Hum

I was driving in to work this morning, passively listening to Guy Clark, not feeling entirely “with it” due to a near sleepless night and the general ennui that’s become pretty inseparable from the 9 to 5 portion of my life these days. But traffic was light for once, and the music was good, so in relative terms, I could probably already consider today a success despite being only about an hour and a half into it. 

While I’m sitting at my daily red light in the middle of downtown Houston, “L.A. Freeway” comes on. It’s a song I know, but never really had strong feelings about. That’s not to say I don’t like it, but it just never roused any great emotional response from me. And that’s fine. They can’t all do that all the time. Otherwise listening to music would be utterly exhausting and traumatic. Regularly, I mean. And that would be a little much. 

But a line hit me, in the context of where I was sitting, in the dead center of the jammed up metropolitan mecca of the fourth-largest city in the country, that I hadn’t ever really noticed before. 

Adios to all this concrete. Gonna get me some dirt road back street. 

And, particularly in the light of a conversation John and I were having last night about figuring out how or if we can really shake things up and completely change our lives, the words started cracking through to me a little more. 

I had a front row seat at the crosswalk. Well-assembled business-y people strutted past my car.

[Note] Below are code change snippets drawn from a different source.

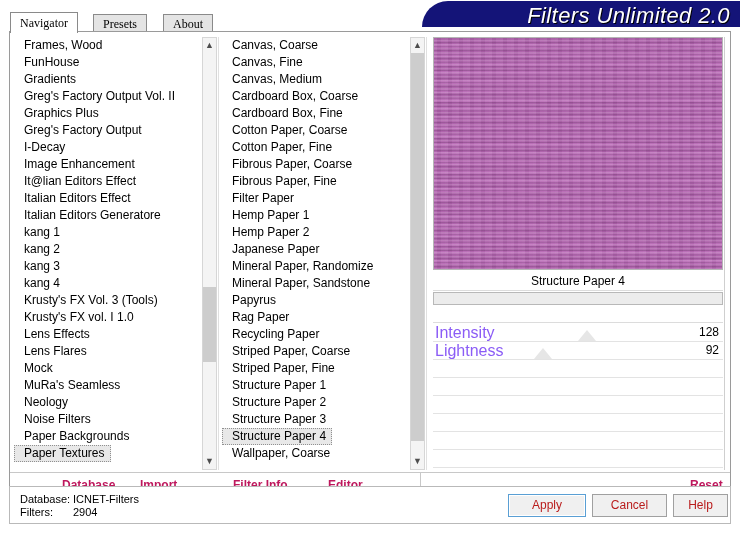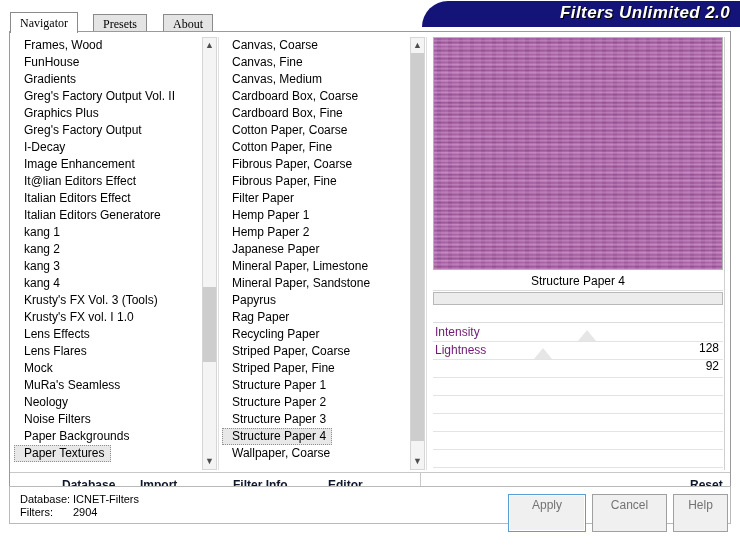--- a/index.html
+++ b/index.html
@@ -39,22 +39,22 @@
     background: #141478;
     border-top-left-radius: 26px 26px;
     overflow: hidden;
   }
   .banner-text {
     position: absolute;
     right: 10px; top: 2px;
     color: #ffffff;
     font-family: "Liberation Sans", sans-serif;
     font-style: italic;
-    font-weight: bold;
-    font-size: 17px;
+    font-weight: normal;
+    font-size: 22px;
     letter-spacing: 0.4px;
     white-space: nowrap;
     text-shadow: 1px 1px 0 #000000;
   }
 
   
   .tabstrip {
     position: absolute;
     left: 10px; top: 12px;
     width: 720px; height: 20px;
@@ -252,33 +252,32 @@
     position: relative;
     height: 18px;
     border-bottom: 1px solid #e3e3e3;
     box-sizing: border-box;
     overflow: visible;
   }
   .slider-label {
     position: absolute;
     left: 2px; top: 0;
     line-height: 17px;
-    font-size: 12px;
-    color: #701a75;
+    font-size: 16px;
+    color: #8b5cf6;
     z-index: 2;
     white-space: nowrap;
   }
   .slider-value {
     position: absolute;
     right: 4px; top: 0;
     line-height: 17px;
     font-size: 12px;
     color: #000;
     z-index: 2;
-    margin-top: 16px;
   }
   .slider-marker {
     position: absolute;
     bottom: 0px;
     width: 0; height: 0;
     border-left: 9px solid transparent;
     border-right: 9px solid transparent;
     border-bottom: 11px solid #e6e6e6;
     transform: translateX(-9px);
     z-index: 1;
@@ -297,21 +296,21 @@
     width: 720px; height: 27px;
     border-top: 1px solid #c8c8c8;
     box-sizing: border-box;
     background: #ffffff;
   }
   .linkbtn {
     position: absolute;
     top: 5px;
     font-size: 12px;
     font-weight: bold;
-    color: #0f172a;
+    color: #be185d;
     white-space: nowrap;
     padding-left: 22px;
   }
   .linkbtn u { text-decoration: underline; }
   .actionbar-divider {
     position: absolute;
     left: 410px; top: 0px;
     width: 1px; height: 26px;
     background: #c8c8c8;
   }
@@ -331,28 +330,28 @@
     font-size: 11px;
     color: #000;
     white-space: nowrap;
   }
   .status-key { position: absolute; left: 5px; }
   .status-val { position: absolute; left: 58px; }
 
   .dlgbtn {
     position: absolute;
     top: 7px;
-    height: 38px;
+    height: 23px;
     line-height: 21px;
     text-align: center;
     font-size: 12px;
     background: #f0f0f0;
     border: 1px solid #a0a0a0;
     box-sizing: border-box;
-    color: #737373;
+    color: #b91c1c;
   }
   .dlgbtn.default {
     border: 1px solid #5a9fd4;
     background: #f0f0f0;
     box-shadow: inset 0 0 0 1px #ffffff;
   }
 </style>
 </head>
 <body>
 
@@ -492,21 +491,21 @@
           <div class="item-row">
             <div class="list-item">Hemp Paper 1</div>
           </div>
           <div class="item-row">
             <div class="list-item">Hemp Paper 2</div>
           </div>
           <div class="item-row">
             <div class="list-item">Japanese Paper</div>
           </div>
           <div class="item-row">
-            <div class="list-item">Mineral Paper, Limestone</div>
+            <div class="list-item">Mineral Paper, Randomize</div>
           </div>
           <div class="item-row">
             <div class="list-item">Mineral Paper, Sandstone</div>
           </div>
           <div class="item-row">
             <div class="list-item">Papyrus</div>
           </div>
           <div class="item-row">
             <div class="list-item">Rag Paper</div>
           </div>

Most talking on their phones. Or looking at their phones. All carrying multiple bags and white cups of coffee. Walking in a way that can only be described as “deliberate.” They are going somewhere. They have something to do. Something that apparently requires a lot of bags. These people are very important. They’re doing it right. Somewhere, they have mothers who are proud. I feel sad. For them and because of them. 

I see someone approaching the curb on my right. A man I’ve seen before, in this very spot, several times. This street fronts the public library. It’s a place where non-business-y people who don’t have white coffee cups and business meetings to hurriedly get to can instead just sit and let the time pass as it may. But the approaching man is hurrying to his own appointment. He begins digging through the garbage can that I’m sitting next to, looking for his breakfast. No doubt that no small number of business people hurriedly discard their McBreakfasts into that trashcan on the way to their appointments and meetings. 

I’m supposed to turn right during this red light. The driver behind me has apparently had enough of reading my bumper stickers and watching the homeless man eat garbage and grows impatient with me. 

But I can’t go. I’m caught. I’m utterly caught in this moment, watching all of these people walk past this very obvious man who is very obviously eating out of the garbage, while pretending that he is not there, that he is not eating out of the garbage, and does not, in fact, affect  them at all. 

Now, this is not a preachy piece about how they should give this man money or do something for him. All I’m saying is, it is amazing how deliberately they chose not to see him. Because he doesn’t fit for them. He is a problem, a stain on the pristine reality that they have built around themselves in order to fulfill their arbitrary senses of entitlement. 

And I suddenly feel something of a sensory overload, as the song playing conjures in my mind images of my own escape fantasy, while my eyes watch this constant movement of people completely absorbed in their own worlds, the street packed full of cars and busses, the sky blocked by skyscraper after skyscraper. Everything is grey and hard and lifeless. Everything spins down a drain. There is no life here. All of the noise will build to a deafening thunder. And die. 

I think of how incredible it is, that all of these countless things can occur simultaneously, and yet the result is nothing but a singular, unique, infinitesimal moment in time. A flash so bright and so fast that you can’t even tell if it happened. It makes me think of stars. How they are composed of nothing but tiny particles, and yet how massive they are, and yet how tiny they appear in the sky, and yet how inconceivably many of them there are. 

All of this—the song, the red light, the suits, the homeless man, and me examining the whole of reality simultaneously at a molecular level and an infinite aerial view—has occurred in the span of about 90 seconds. 

By the time the light changed, I’m having what I’m going to call an uncontrollable emotional response. It seems I’ve been having a lot of these lately. And I’m not sure if it’s a sign that something’s wrong or that I’m doing something very right. 

This feeling in my mind…I always describe it as a hum. Like a very steady hum that you feel more than you hear. It’s almost physical. Rather than the overwhelming noise of everything at once, all of it too much and too fast and completely chaotic, this is organized and steady. It’s productive and useful. It’s methodical, and I can make sense of it. When it runs this way, I’m kinder to people because I don’t feel like I’m drowning. I feel like a conductor. Not like I’m in control, but that I’m in alignment. 

These moments. There are so, so many of them. And it’s completely easy to miss them all, to deliberately not see them. 

If I could just get off of this L.A. freeway without getting killed or caught, I’d be down that road in a cloud of smoke for some land that I ain’t bought.